Stéphane Geeurickx explique le mécanisme derrière cette faute professionnelle: «Lorsqu’une personne meurt, son compte n’est pas directement bloqué. Les proches ont parfois le temps d’aller retirer du cash à la banque. Certaines pompes funèbres jouent de ça et reçoivent des montants en espèces anormalement élevés. Notre fédération essaye d’informer au maximum les particuliers sur ces pratiques que nous condamnons. Nous leur fournissons des modèles de prix à afficher mais ils restent libres de fixer leurs tarifs eux-mêmes.»
Si très peu de cas sont révélés en Wallonie et à Bruxelles, c’est dû à l’absence de plaintes judiciaires. Dans la plupart des cas, les hôpitaux mènent des enquêtes en interne, comme à l’hôpital anversois ZAS Middelheim, lorsqu’un fait remonte à la direction. Au CHU de Saint-Pierre, ce genre de collusions est pris très au sérieux, assure Nathalie Schaar, porte-parole: «Si l’institution est informée du non-suivi de nos procédures, des mesures sont prises en conséquence. Nous avons en effet par le passé dû recadrer du personnel qui avait transmis une liste de coordonnées pour aider les familles qui en faisaient la demande. Pour les mêmes raisons, même si nous en comprenons le sens, nous devons rester très stricts sur la question.»

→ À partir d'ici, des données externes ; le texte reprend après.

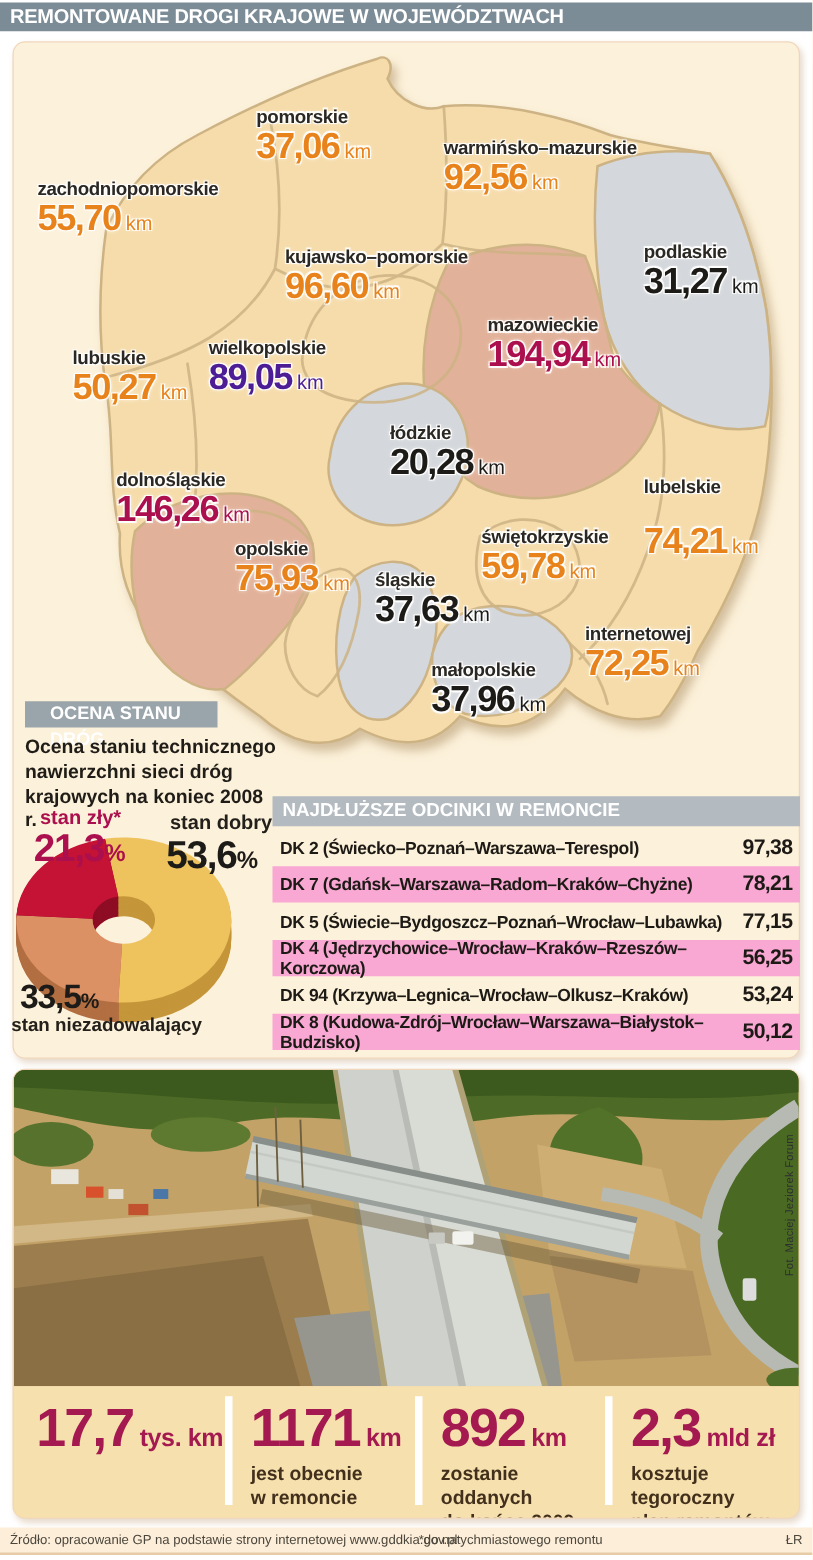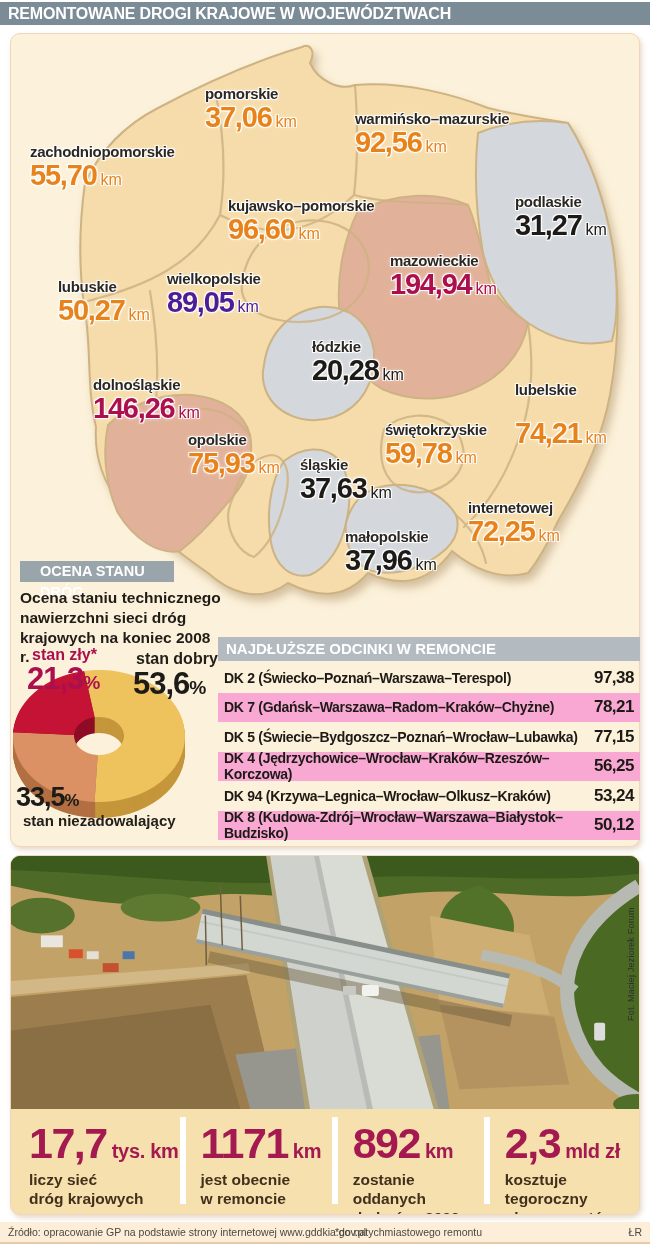--- a/index.html
+++ b/index.html
@@ -52,7 +52,7 @@
   #pie-good-label{left:136px;top:650px;color:#23201b;font-size:16px;font-weight:600;}
   #pie-good-value{left:133px;top:666px;color:#1d1b18;font-size:31px;font-weight:700;letter-spacing:-1px;}
   #pie-mid-value{left:16px;top:782px;color:#1d1b18;font-size:27px;font-weight:700;letter-spacing:-1px;}
-  #pie-mid-label{left:23px;top:812px;color:#23201b;font-size:15px;font-weight:600;}
+  #pie-mid-label{left:9px;top:812px;color:#23201b;font-size:15px;font-weight:600;}
   .pct{font-size:0.62em;font-weight:700;}
   
   #table-bar{

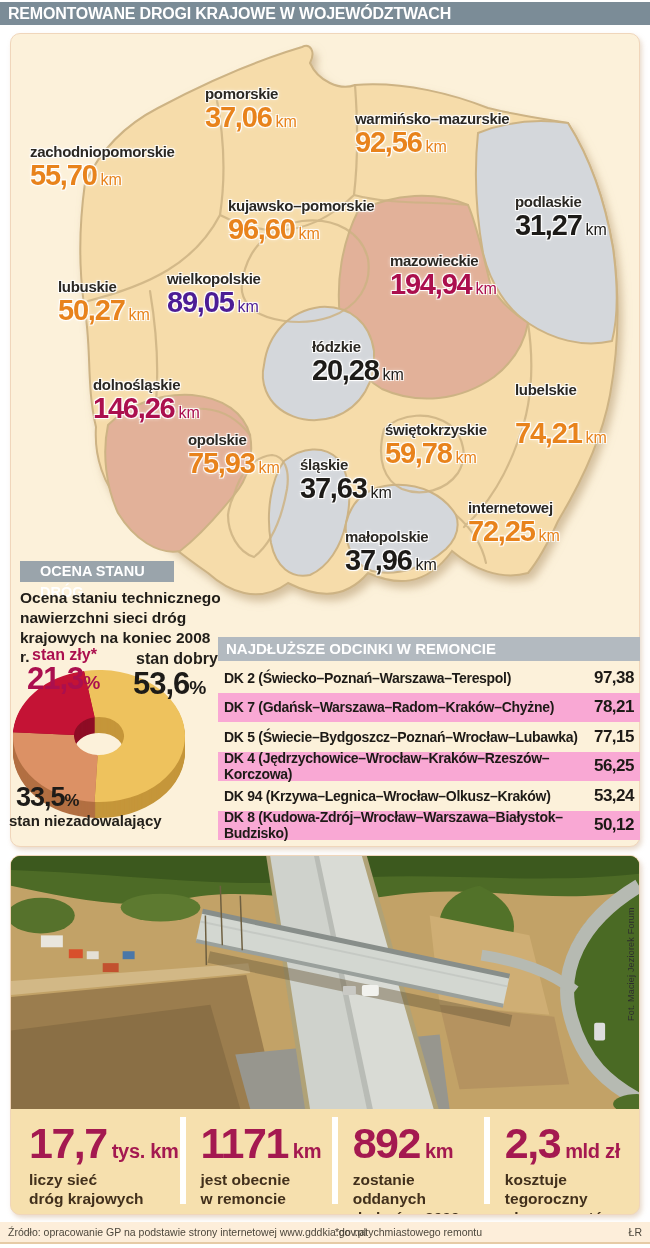--- a/index.html
+++ b/index.html
@@ -332,10 +332,6 @@
   <div id="stats-row">
       <div class="stat-col">
         <div class="stat-value"><span class="num">17,7</span><span class="unit">tys. km</span></div>
-        <div class="stat-lines">
-          <div>liczy sieć</div>
-          <div>dróg krajowych</div>
-        </div>
       </div>
       <div class="stat-col">
         <div class="sep"></div>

Ce manque de plainte est regretté par le porte-parole de la Funewal, qui y verrait un moyen de réguler le marché et de favoriser les pompes funèbres intègres: «En tant que fédération, nous entendons des choses, des cas nous reviennent aux oreilles. Mais il y a très peu de plaintes officielles, de dossiers concrets. Par exemple, je me souviens d’un cas spécifique où un nouveau-né est décédé. La personne en charge a indiqué à la famille qu’en de telles circonstances, elle devait passer par une entreprise précise. C’est faux. Elle a clairement été influencée. Mais de nouveau, pas de plainte. Dans un contexte déjà difficile, les familles n’ont souvent pas la force de s’engager dans des protocoles fastidieux.»
Mais en attendant, et au vu du manque d’enquêtes internes en Wallonie et à Bruxelles sur cette pratique connue mais peu documentée, Stéphane Geeurickx conseille à quiconque d’anticiper les démarches: «Même si l’on est en bonne santé, il faut consulter les prix à l’avance. Faire son étude de marché, écrire ses volontés, dans un testament éventuellement. Faciliter la décision de sa famille est très important. J’encourage chacun à anticiper pour éviter de mauvaises surprises.»